VecTcl

Other implementation issues

Release .zip Release .tar.gz Other versions

Other implementation issues

Parsing nonfinite and complex numbers

The first version of VecTcl used the official API Tcl_GetDoubleFromObj() to (attempt to) extract a double value from a string. This has proven to be insufficient, because of the handling of the IEEE not-a-number entity NaN. Therefore, the code for Tcl_GetDoubleFromObj() had to be copied from the Tcl core and modified to pass an IEEE NaN back to the caller.

The current handling of IEEE non-finite floating point entities is inconsistent in Tcl. While +/-Inf is allowed both as the result of a computation and as a string format, NaN is not. The string “NaN” is correctly translated into a quiet NaN in IEEE format upon shimmering to a double value, but taking a NaN out of a double using Tcl_GetDoubleFromObj() results in an error. This behaviour is mostly undesirable in a vector computation. There are different use cases of NaN values. One is to indicate an arithmetically undefined value, such as dividing by zero or taking the real logarithm of a negative value. Another case is to deliberately insert NaNs into a sequence of numbers to indicate missing values. The third is to use it as a debug tool when writing the software.

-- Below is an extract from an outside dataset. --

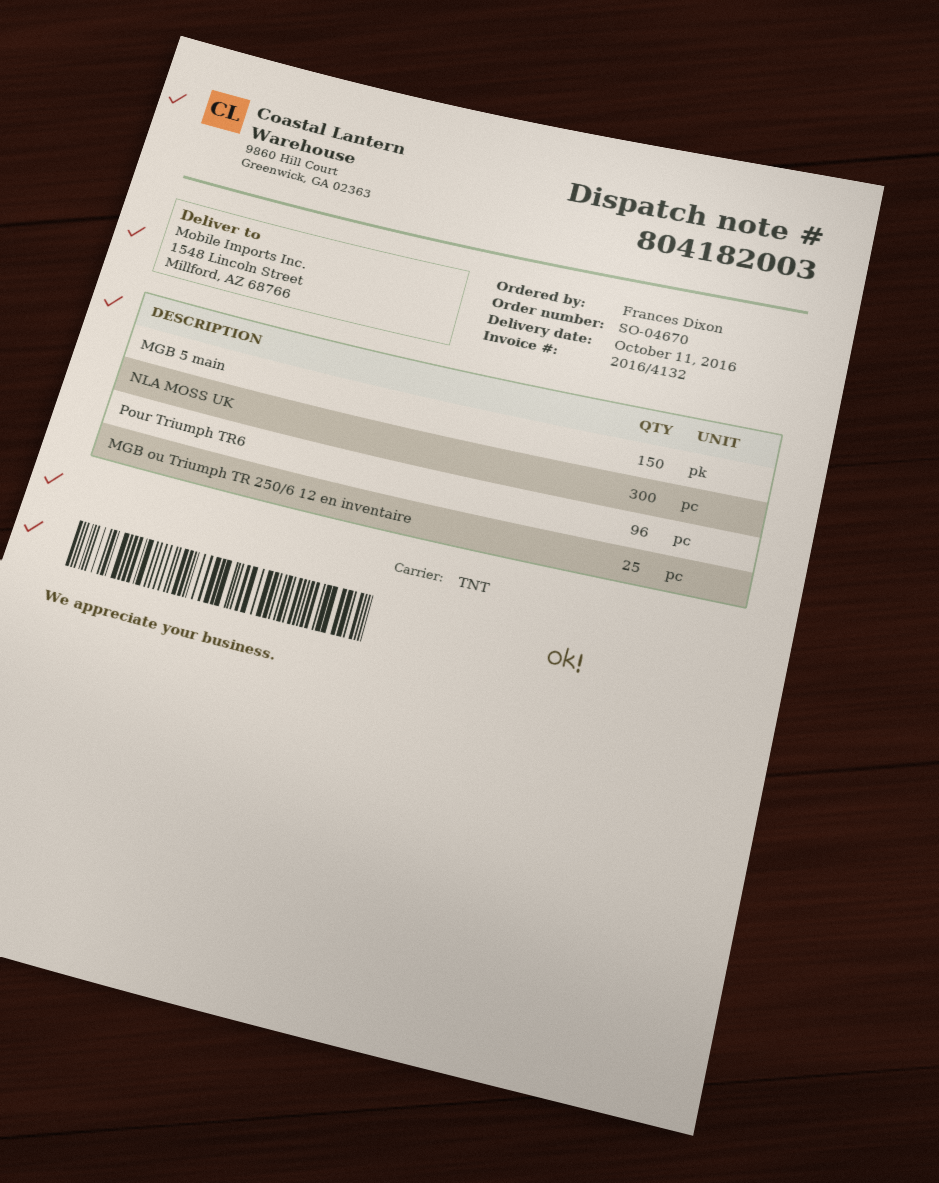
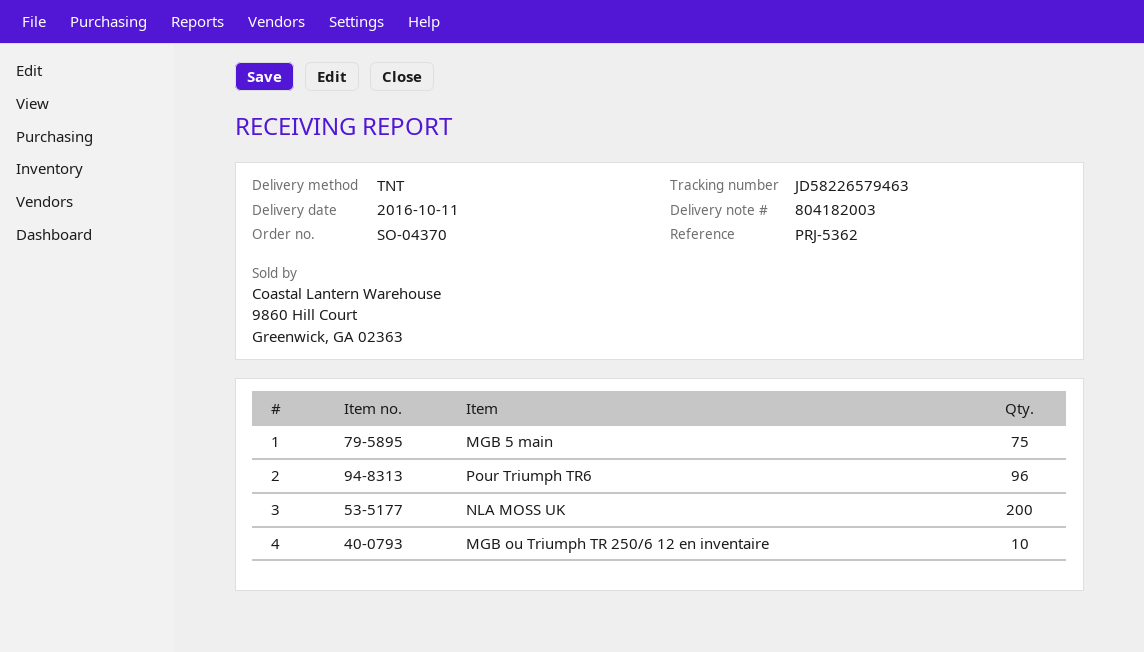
order number: SO-04670 -> SO-04370
MGB 5 main: 150 -> 75
NLA MOSS UK: 300 -> 200
MGB ou Triumph TR 250/6 12 en inventaire: 25 -> 10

In the first two cases, an exception is not desired as soon as a NaN appears, because all other components of a vector might still contain valid computation results. A fast function plotter, for instance, could be implemented by an elementwise vector computation. If we tried to plot the sinc function,

vexpr {
	x= linspace(-10,10,1001)
	y= sin(x)./x
}

and a single invalid value would throw an exception instead of producing NaN, the function plotter would be unable to display the correctly computed 1000 values because of the single NaN which appears at x=0. Worse, hitting the exception depends on the exact (bit-for-bit) value of the boundaries of the plotting interval and number of datapoints.

The second use case of NaN arises when data are statistically analysed. Sometimes it is convenient to just insert a dummy value, if no value can be provided, similar to NULL values in relational databases. NaN is an excellent choice, because it does not silently convert back to a valid value, which might happen with ad-hoc dummy values such as 0, 1e10 or similar. For the backend implementation, it is also convenient because no additional bits have to be reserved and the execution speed is not impacted by many checks for NULL values, because NaNs are handled in hardware on IEEE conforming machines.

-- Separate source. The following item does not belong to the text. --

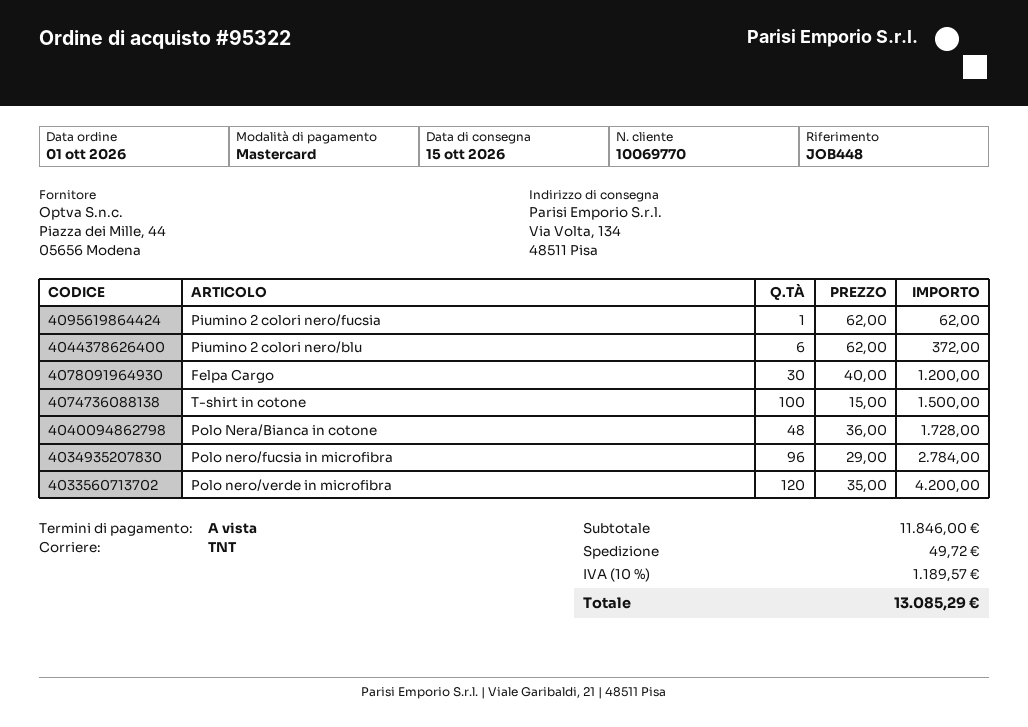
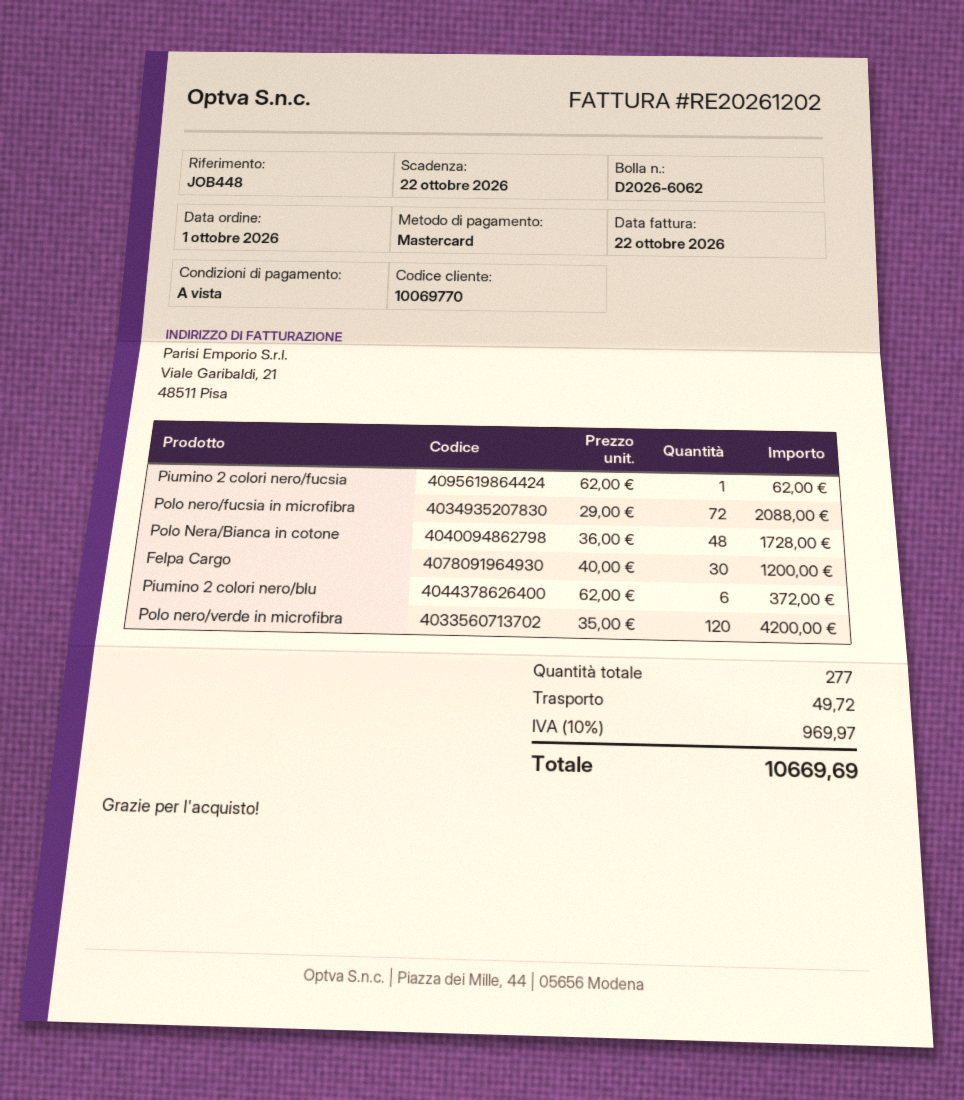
T-shirt in cotone: 100 x 15.00 = 1500.00 -> none
Polo nero/fucsia in microfibra: 96 x 29.00 = 2784.00 -> 72 x 29.00 = 2088.00
tax: 10% = 1189.57 -> 10% = 969.97
total: 13085.29 -> 10669.69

Signalling NaNs are useful as a debug tool to locate the point at which a program goes wrong, but they make it harder to do write stable software, because the programmer is forced to wrap an exception catching block around every single expression, instead of deferring error handling to a later stage. Therefore VecTcl chooses to not signal, when NaN is encountered. For similar reasons, hardware exceptions on NaN are rarely enabled in compiled programs, since an end-user program should never crash when an illegal arithmetic value operation is encountered. In order to debug a program which produces NaN for no obvious reasons, a global switch can be imagined which enables NaNs to signal an exception. For production use, this switch will likely be turned off in order to enable exception handling at higher levels, and for each component of a computation individually.

Implementing this choice as an extension is challenging. Tcl’s internal number parsing function TclParseNumber() is not exposed, but has a few nice properties that make it very suitable for a vector extension. Therefore, VecTcl uses the Tcl_ConvertToType() function to request the value to shimmer to double, and then extracts the value using the same code copied from Tcl_GetDoubleFromObj(), modified to pass back NaN without throwing an error. This is quite fragile, it will break as soon as the NaN handling in the core changes, e.g. if throwing the error migrates from Tcl_GetDoubleFromObj() into the setFromAnyProc of the double.